Blog

  • Will the U.S. Supreme Court Be Asked to Send EPA Back To the Drawing Board on CAFO Permits?  

    Will the U.S. Supreme Court Be Asked to Send EPA Back To the Drawing Board on CAFO Permits?  

    Postscript:  After this article was completed and while waiting to be published, the Ninth Circuit Court of Appeals rendered a decision on October 2, 2024, upholding the EPA’s decision to deny the plaintiff environmental groups’ petition to compel revised CAFO regulations. A request for the granting of an appeal to the U.S. Supreme Court must be filed within 90 days of October 2, 2024.

    Note: This article is a continuation of a topic first discussed in an article published on March 15, 2024, titled, “EPA Made Commitment to CAFO Permitting Reform But No Action Evident to Date.” 

    There have been significant developments in the last six months since Southern Ag Today first published an article outlining: 

    1. the United States Environmental Protection Agency’s (“EPA”) announcement of an internal “comprehensive evaluation” of its Clean Water Act (“CWA”) NPDES permit regulations for confined animal feeding operations (“CAFO”) for potential agency initiation of reforms; and 
    2. a lawsuit captioned, Food & Water Watch, et al. v. EPA, No. 23-2146, pending in the U.S. Court of Appeals for the Ninth Circuit, seeking NPDES CAFO permit reform through court intervention and order. 

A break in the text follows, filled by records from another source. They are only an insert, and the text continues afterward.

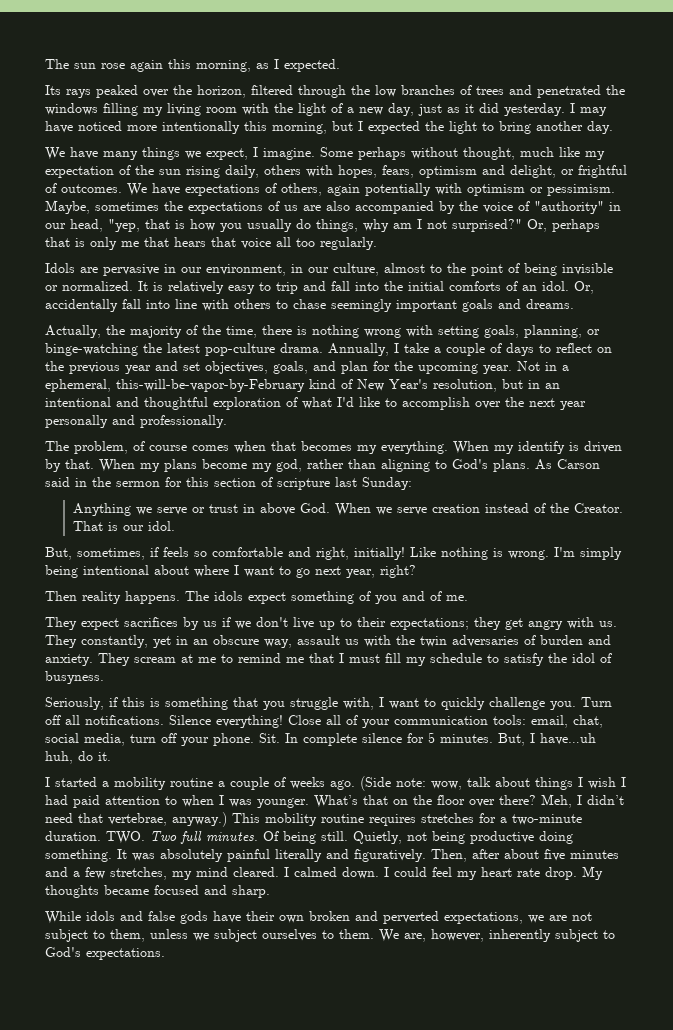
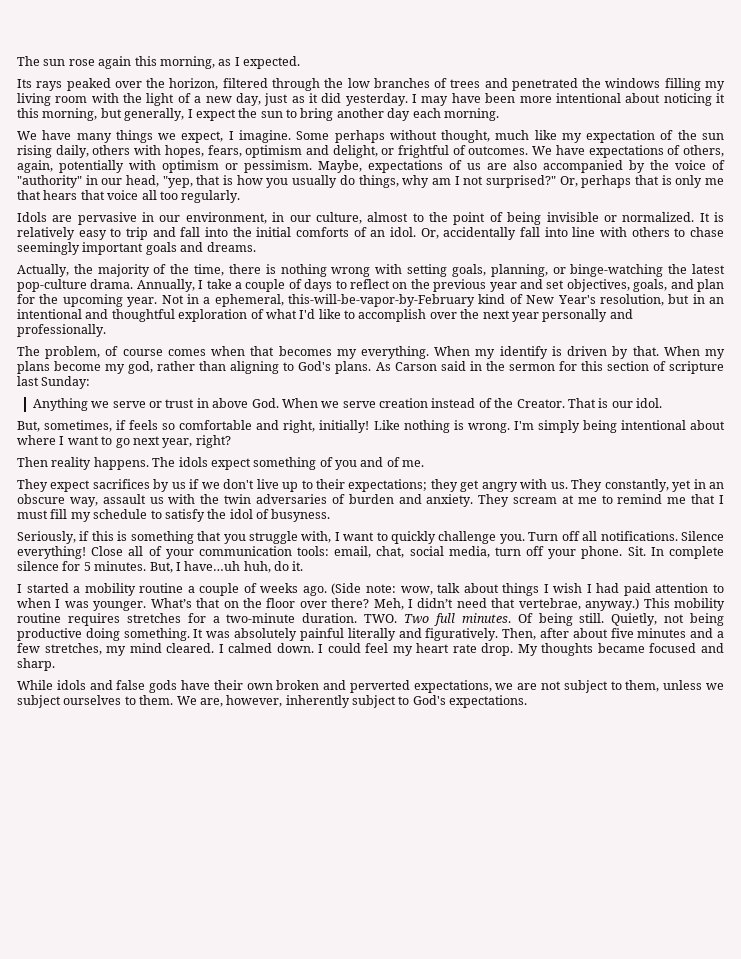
- I may have noticed more intentionally this morning, but I expected the light to bring another day.
+ I may have been more intentional about noticing it this morning, but generally, I expect the sun to bring another day each morning.
- We have expectations of others, again potentially with optimism or pessimism.
+ We have expectations of others, again, potentially with optimism or pessimism.
- Maybe, sometimes the expectations of us are also accompanied by the voice of "authority" in our head, "yep, that is how you usually do things, why am I not surprised?"
+ Maybe, expectations of us are also accompanied by the voice of "authority" in our head, "yep, that is how you usually do things, why am I not surprised?"

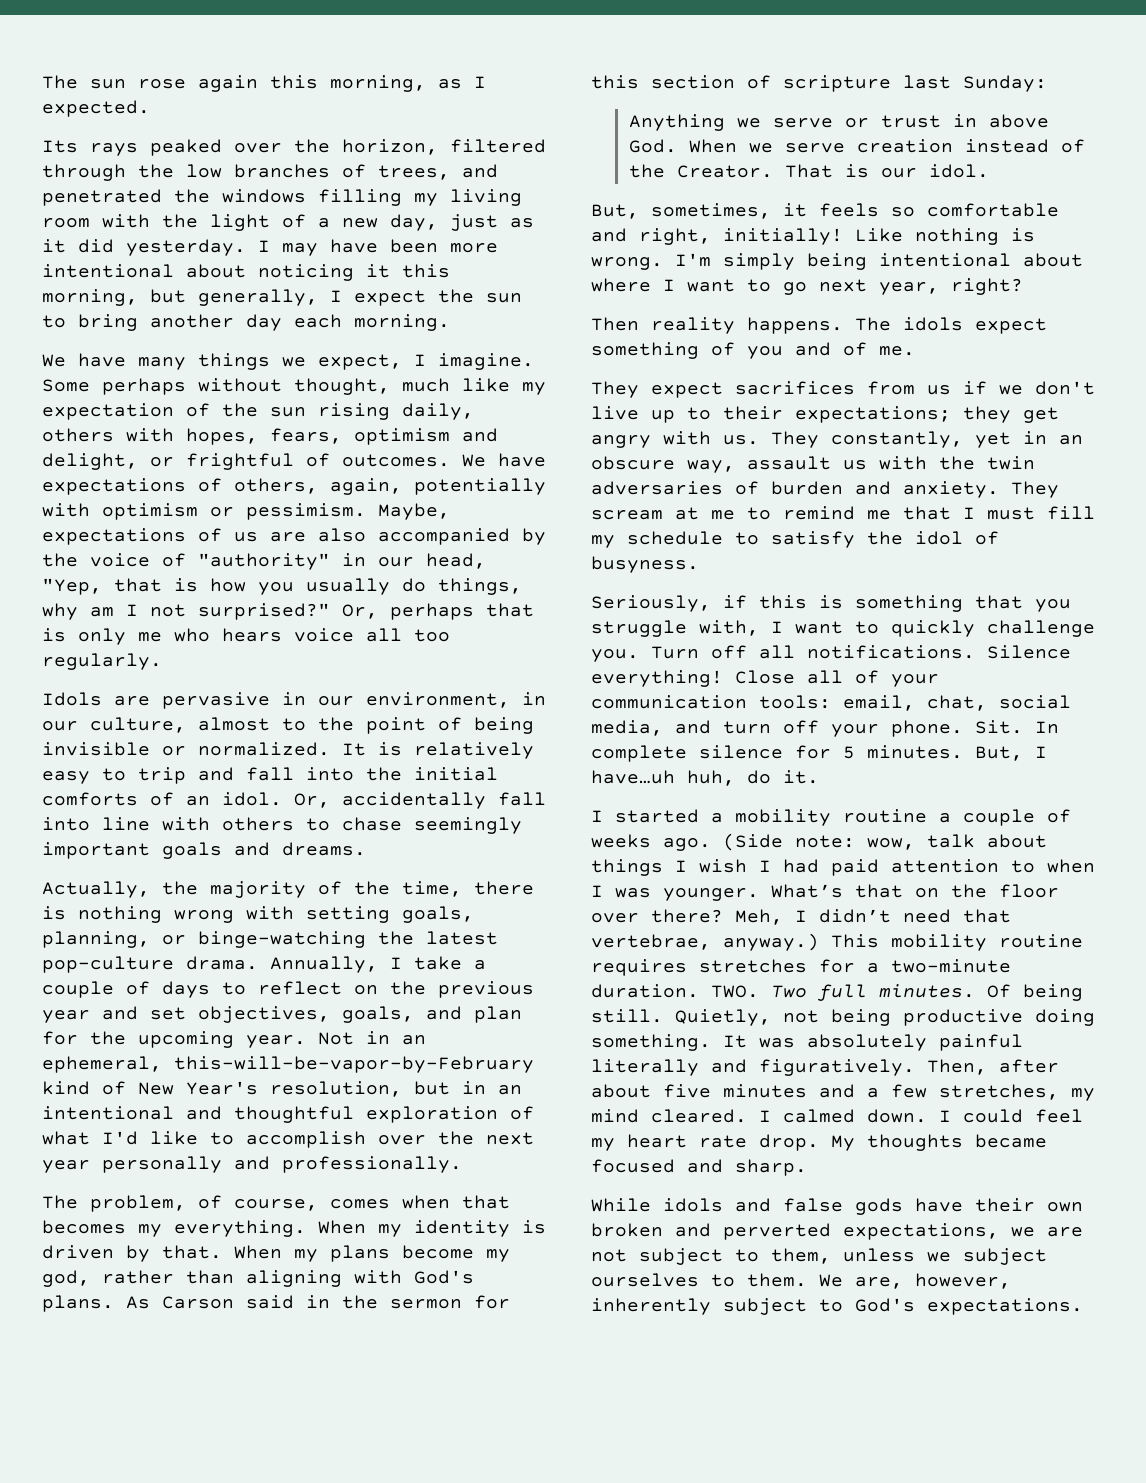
- Its rays peaked over the horizon, filtered through the low branches of trees and penetrated the windows filling my living room with the light of a new day, just as it did yesterday.
+ Its rays peaked over the horizon, filtered through the low branches of trees, and penetrated the windows filling my living room with the light of a new day, just as it did yesterday.
- Maybe, expectations of us are also accompanied by the voice of "authority" in our head, "yep, that is how you usually do things, why am I not surprised?"
+ Maybe, expectations of us are also accompanied by the voice of "authority" in our head, "Yep, that is how you usually do things, why am I not surprised?"
- Or, perhaps that is only me that hears that voice all too regularly.
+ Or, perhaps that is only me who hears voice all too regularly.
- Not in a ephemeral, this-will-be-vapor-by-February kind of New Year's resolution, but in an intentional and thoughtful exploration of what I'd like to accomplish over the next year personally and professionally.
+ Not in an ephemeral, this-will-be-vapor-by-February kind of New Year's resolution, but in an intentional and thoughtful exploration of what I'd like to accomplish over the next year personally and professionally.
- The problem, of course comes when that becomes my everything.
+ The problem, of course, comes when that becomes my everything.
- When my identify is driven by that.
+ When my identity is driven by that.
- When my plans become my god, rather than aligning to God's plans.
+ When my plans become my god, rather than aligning with God's plans.
- But, sometimes, if feels so comfortable and right, initially!
+ But, sometimes, it feels so comfortable and right, initially!
- They expect sacrifices by us if we don't live up to their expectations; they get angry with us.
+ They expect sacrifices from us if we don't live up to their expectations; they get angry with us.
- Close all of your communication tools: email, chat, social media, turn off your phone.
+ Close all of your communication tools: email, chat, social media, and turn off your phone.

    At issue is EPA’s continued use and implementation of a regulatory scheme defining NPDES permit obligations by reference to species-specific animal equivalency units (“AEU”) housed on site—resulting in the now familiar CAFO classifications as Large, Medium and Small, each carrying varying obligations, or none at all. Notably, the CWA contains no definition of a CAFO, which statutorily must be regulated as a point source discharge under the NPDES permit system. EPA uses those classifications to implement and enforce the law in substitution for measurement or monitoring of discharges. EPA’s regulatory scheme is based entirely upon an agency interpretation, not one found in the law. 

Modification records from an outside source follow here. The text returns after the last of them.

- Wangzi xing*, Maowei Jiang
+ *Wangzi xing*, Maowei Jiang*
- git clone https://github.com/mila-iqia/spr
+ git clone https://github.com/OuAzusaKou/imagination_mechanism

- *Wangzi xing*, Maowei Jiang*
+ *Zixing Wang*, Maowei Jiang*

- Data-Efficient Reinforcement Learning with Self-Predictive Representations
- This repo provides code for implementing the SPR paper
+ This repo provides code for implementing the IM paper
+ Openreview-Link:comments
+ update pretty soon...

    1. EPA internal CAFO Permitting Reform Process

    EPA has begun its internal assessment of NPDES CAFO permitting reform in earnest with:

    It has been slightly more than one year since EPA announced its internal CAFO Reform effort, and its parameters. EPA included its plan within two August 15, 2023, agency adjudications denying administrative petitions filed by Food & Water Watch and others challenging the continued legal efficacy of the current NPDES CAFO permit regulations. Despite fifteen years of use (last revised in 2008) the petitioners argue that the regulations fail to conform to CWA statutory authority and purposes. It is a relatively safe assumption that this process will likely continue at a slow pace. 

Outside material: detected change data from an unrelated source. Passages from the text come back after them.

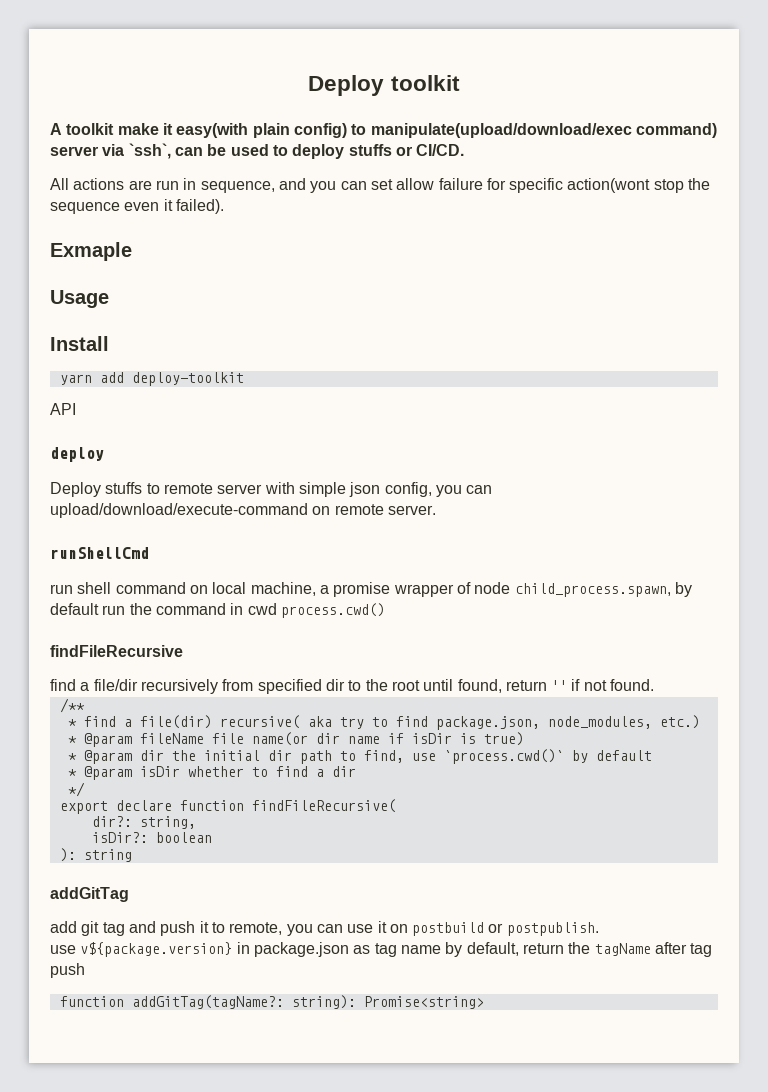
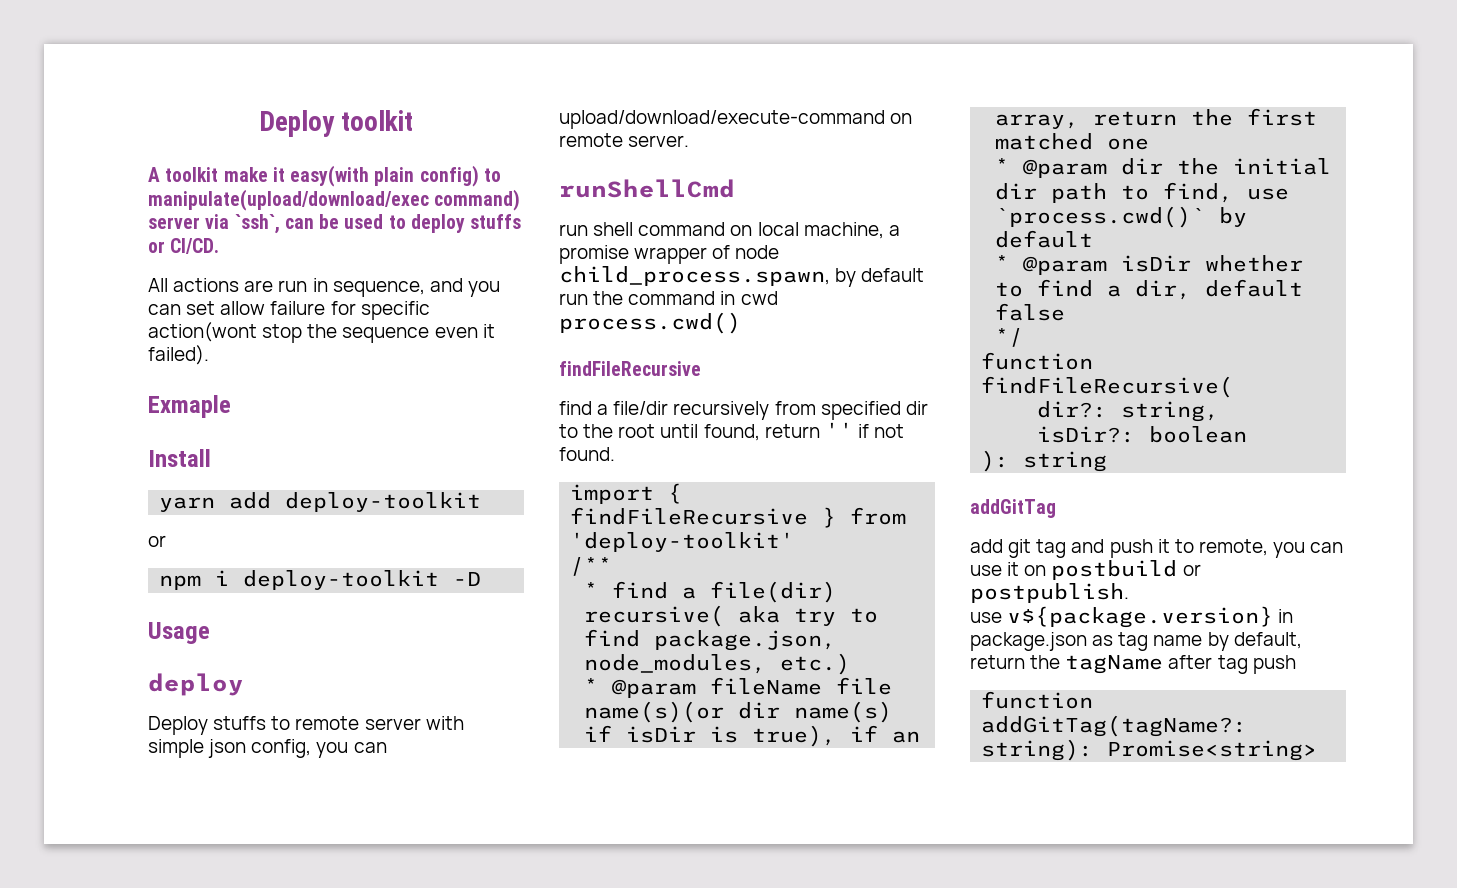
- Usage
  yarn add deploy-toolkit
- API
+ or
+ npm i deploy-toolkit -D
+ Usage
+ import { findFileRecursive } from 'deploy-toolkit'
- * @param fileName file name(or dir name if isDir is true)
+ * @param fileName file name(s)(or dir name(s) if isDir is true), if an array, return the first matched one
- * @param isDir whether to find a dir
+ * @param isDir whether to find a dir, default false
- export declare function findFileRecursive(
+ function findFileRecursive(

    1. Litigation on its way to the U.S. Supreme Court?  

    Meanwhile, Food & Water Watch, and the other petitioners, appealed the August 15, 2023, denial of those two petitions to the Ninth Circuit Court of Appeals in Food & Water Watch, et al. v. EPA, No. 23-2146.  That case has now completed:

    • All Briefs have been filed by the parties. 
    • September 12, 2024: Oral argument conducted (view recording). 

    Oral argument is a difficult predictor of an outcome, but questioning during oral argument by the Ninth Circuit panel of 3 judges appeared to be more sympathetic to EPA’s arguments. That is not surprising based upon the heretofore poor track record of success of administrative petitions seeking to force regulation changes.  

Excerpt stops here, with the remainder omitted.